TASK OBJECTIVE
Word for word, restate each of the entries below, and drop every picture.

(DATA SUPPLIED begins)

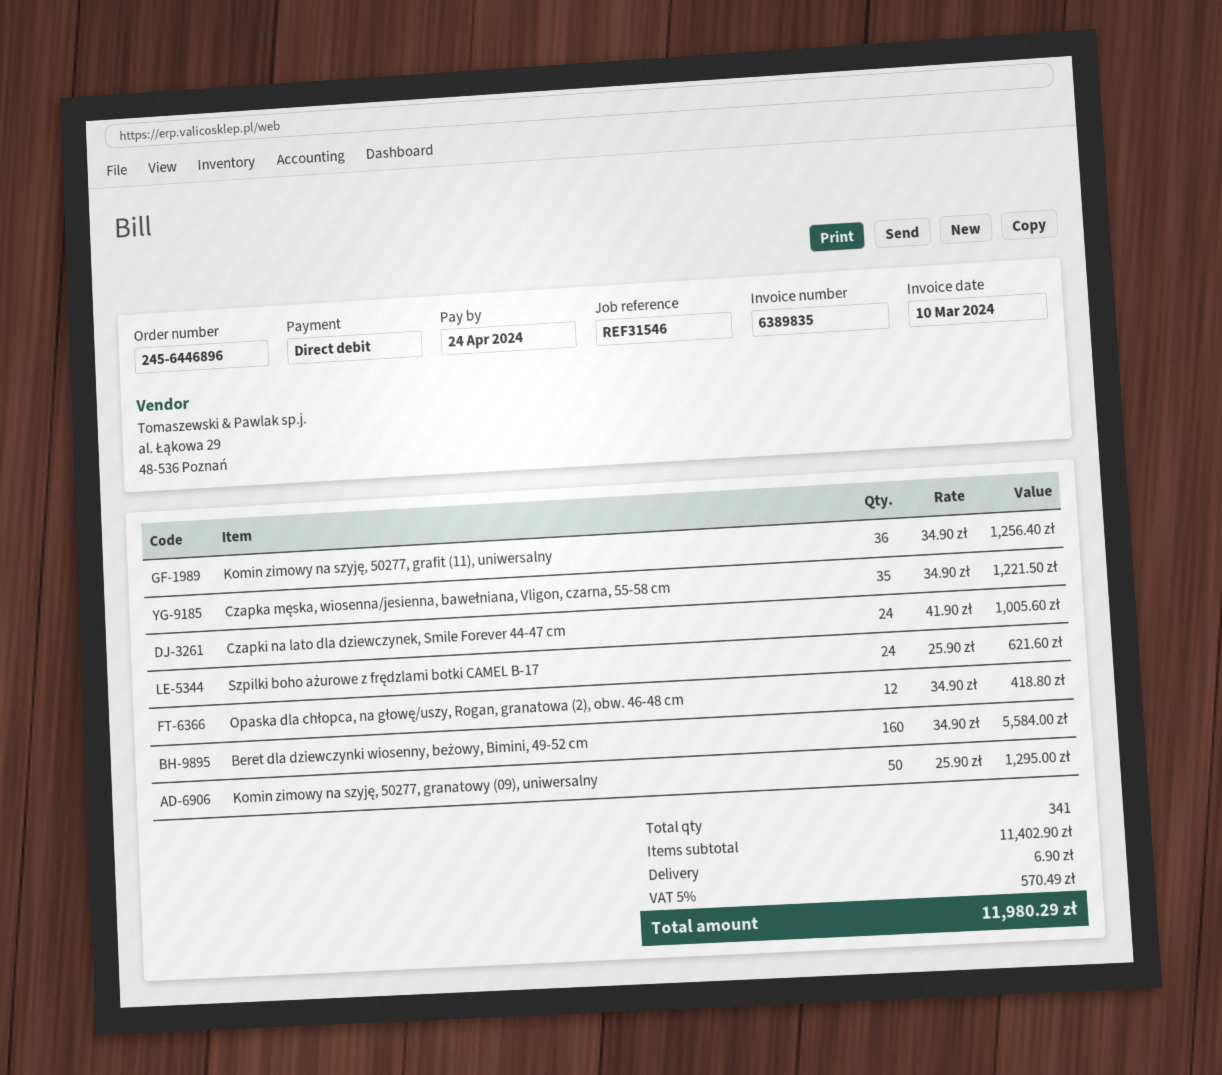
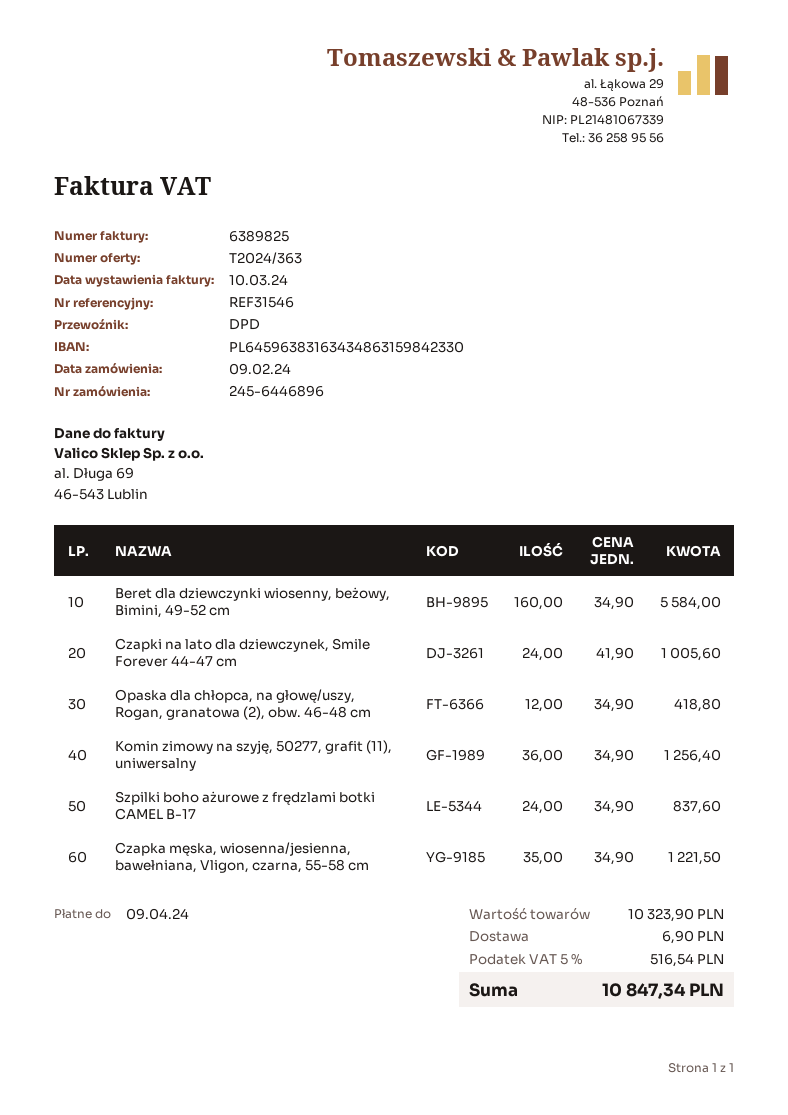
invoice number: 6389835 -> 6389825
due date: 2024-04-24 -> 2024-04-09
Szpilki boho ażurowe z frędzlami botki CAMEL B-17: 24 x 25.90 = 621.60 -> 24 x 34.90 = 837.60
Komin zimowy na szyję, 50277, granatowy (09), uniwersalny: 50 x 25.90 = 1295.00 -> none
subtotal: 11402.90 -> 10323.90
tax: 5% = 570.49 -> 5% = 516.54
total: 11980.29 -> 10847.34

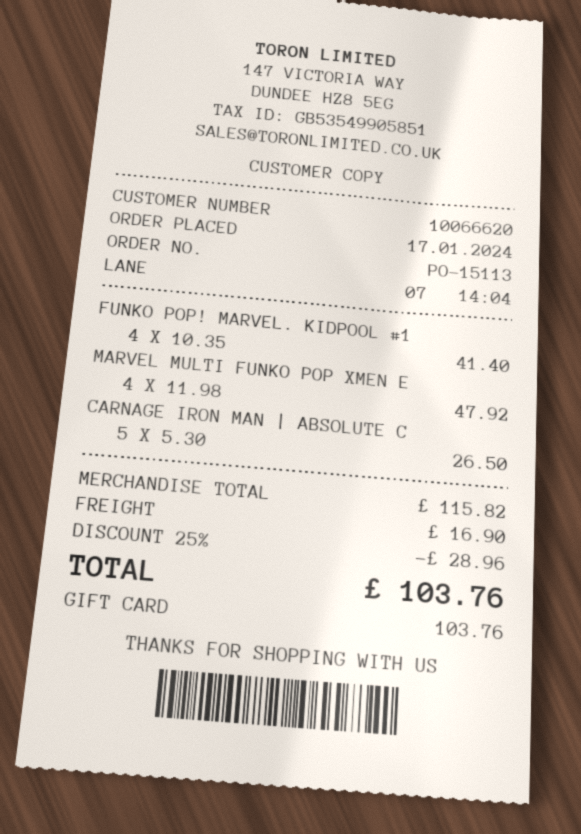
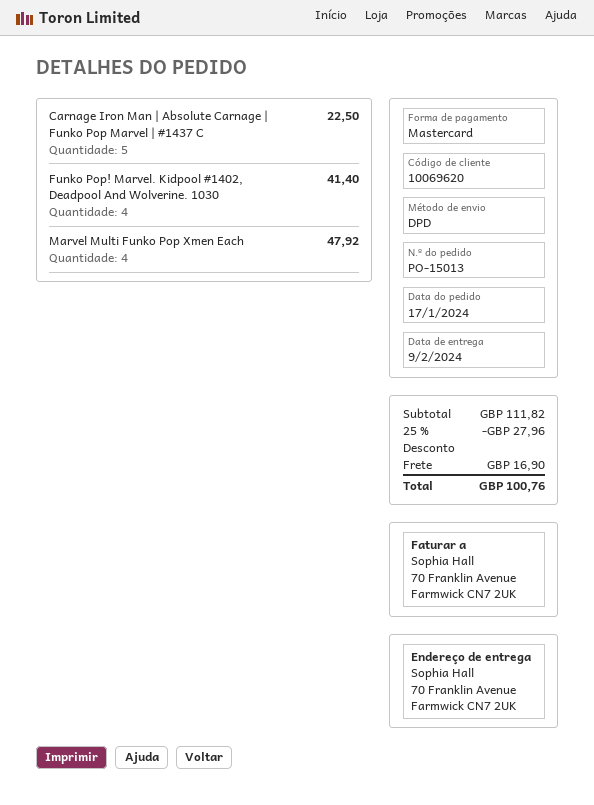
order number: PO-15113 -> PO-15013
customer number: 10066620 -> 10069620
payment method: gift card -> Mastercard
CARNAGE IRON MAN | ABSOLUTE C: 5 for 26.50 -> 5 for 22.50
subtotal: 115.82 -> 111.82
discount: 25% = 28.96 -> 25% = 27.96
total: 103.76 -> 100.76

(DATA SUPPLIED ends)

WRITTEN REPLY
invoice number: 6389835 -> 6389825
due date: 2024-04-24 -> 2024-04-09
Szpilki boho ażurowe z frędzlami botki CAMEL B-17: 24 x 25.90 = 621.60 -> 24 x 34.90 = 837.60
Komin zimowy na szyję, 50277, granatowy (09), uniwersalny: 50 x 25.90 = 1295.00 -> none
subtotal: 11402.90 -> 10323.90
tax: 5% = 570.49 -> 5% = 516.54
total: 11980.29 -> 10847.34

order number: PO-15113 -> PO-15013
customer number: 10066620 -> 10069620
payment method: gift card -> Mastercard
CARNAGE IRON MAN | ABSOLUTE C: 5 for 26.50 -> 5 for 22.50
subtotal: 115.82 -> 111.82
discount: 25% = 28.96 -> 25% = 27.96
total: 103.76 -> 100.76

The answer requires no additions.